I wonder how I would handle it if my child suffered from a drug addiction.  Could I really cut them off totally? I’m not sure that I could.   You can always hope that your loved one finally agrees to treatment, but I’m not convinced that totally cutting them off is any guarantee.  However, I realize that sometimes families may need to do this to maintain their own sanity.

How can you provide some basic support for the addicted person, yet not enable their drug addiction? I don’t have easy answers to that.  I have worked with some families who provide food (not money for food) and a place to live – that’s it. No money and no transportation except to doctor’s appointments.   Sometimes they’ve come to that compromise after trying harsher approaches such as kicking the person out.  However, if the addicted person is violent or negatively affecting other people in the family, particularly younger children, then they really can’t be in the home.

Al-Anon is a good resource for families of people with addiction.  It is helpful to talk with other families who are going through the same thing.   Families dealing with addiction often tend to isolate. Don’t do it. It isn’t helpful in the long run.

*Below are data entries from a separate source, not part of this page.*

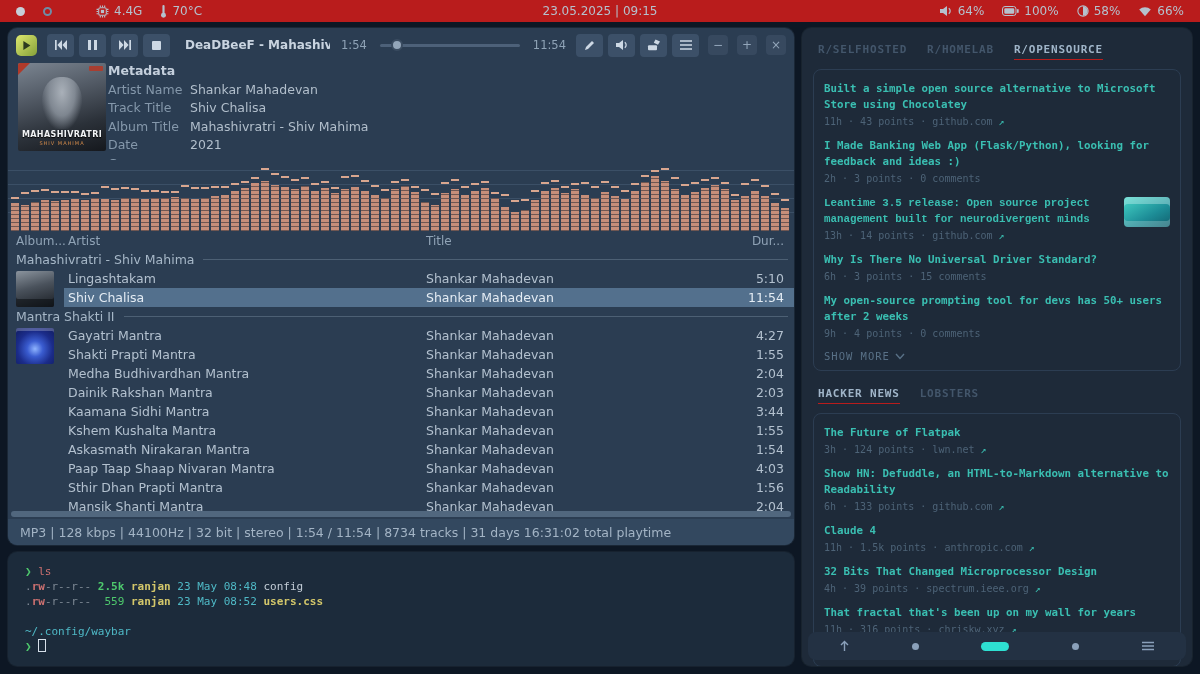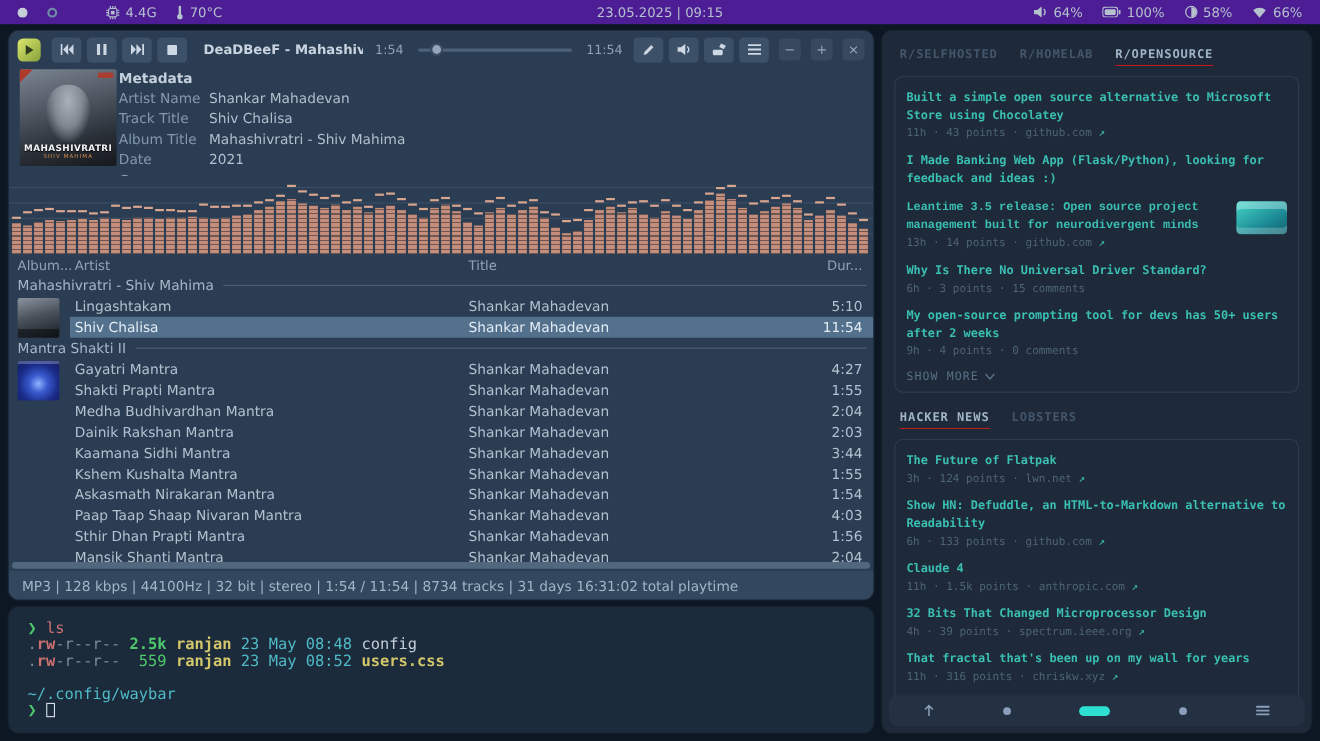"4.4G" .topbar { background: #4c1d95 -> #b91c1c }
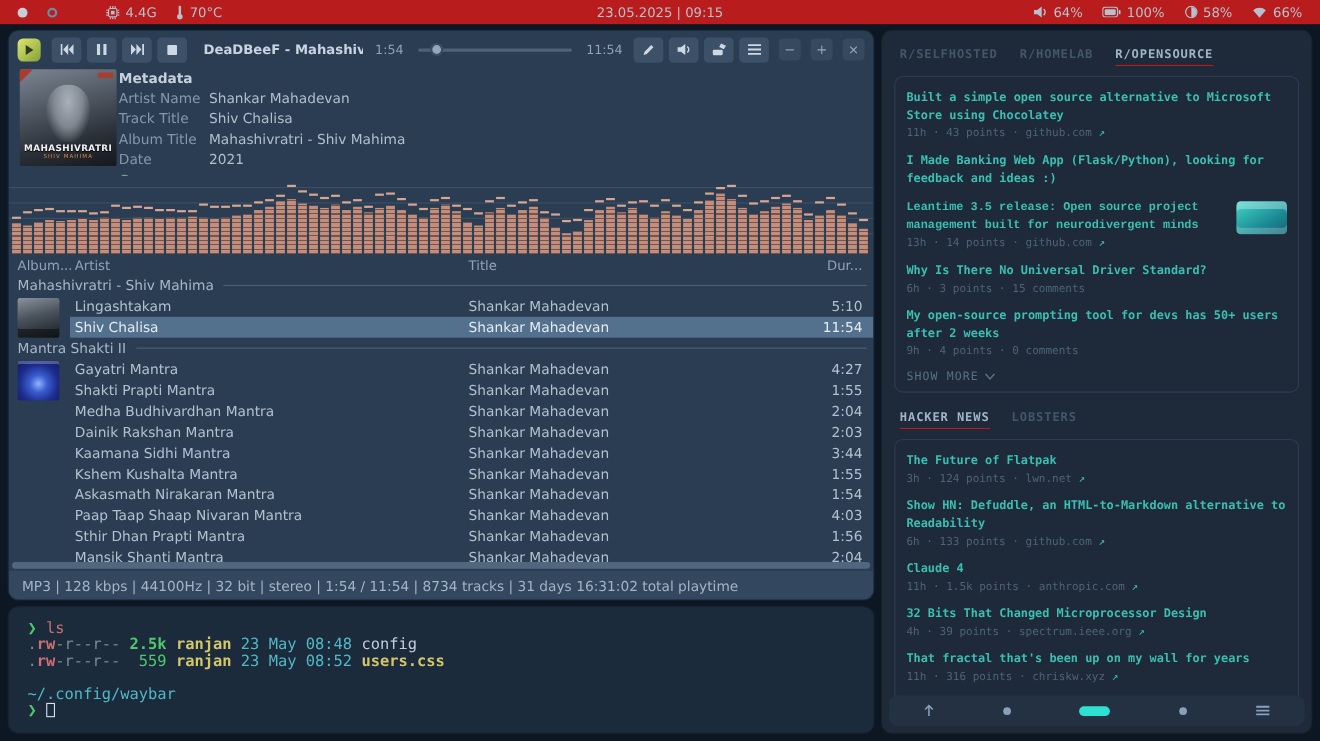"2h · 3 points ·" div.post-meta { html: none -> <div><span>2h · 3 points · 0 comments</span></div> }
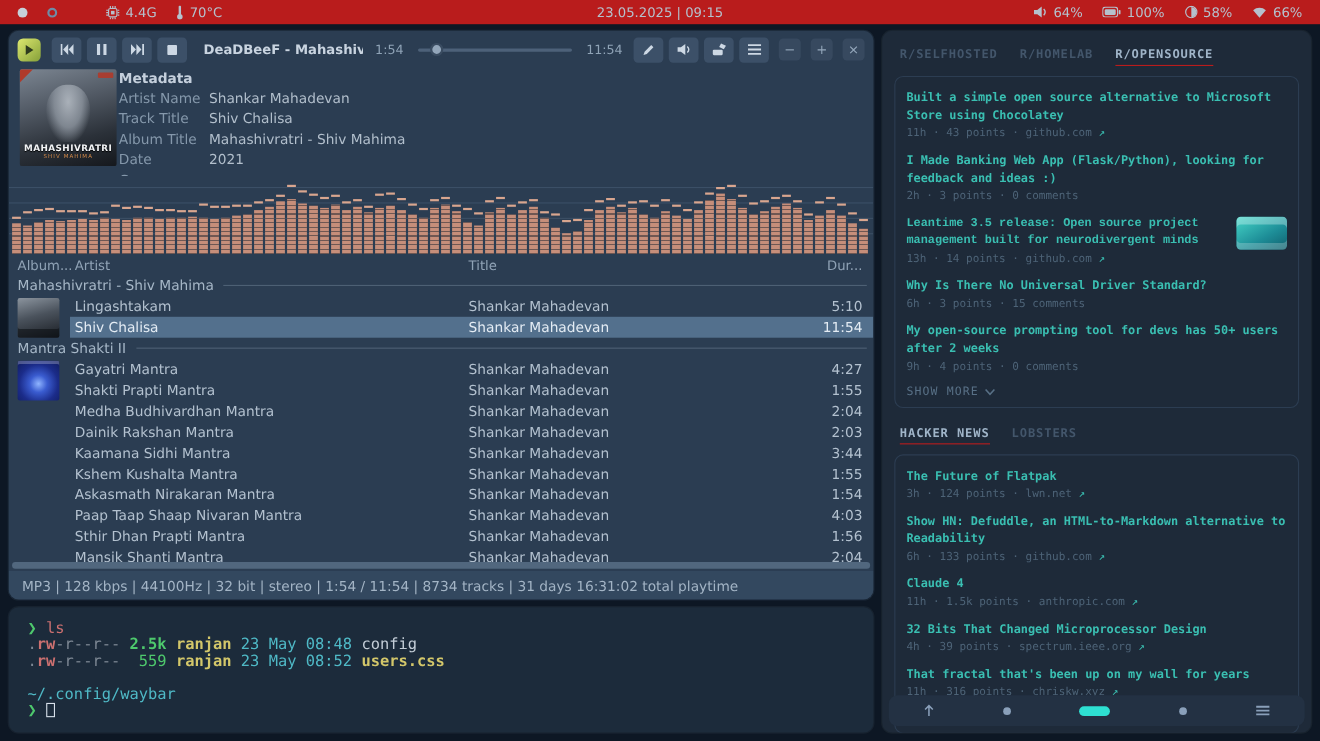"❯ ls" #terminal { font-size: 14px -> 11px }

People with addiction are masters at making their families and friends feel guilty for not helping them – in the way they want help.  Sometimes you have to love someone from afar.  You remind them that you believe that a better life is possible, that you are willing to help them, that you love them. You offer what you think they need, not what they think they need. If they don’t accept it, that is their choice.  It may be a choice fueled by their addiction, but in our society today it is still their choice.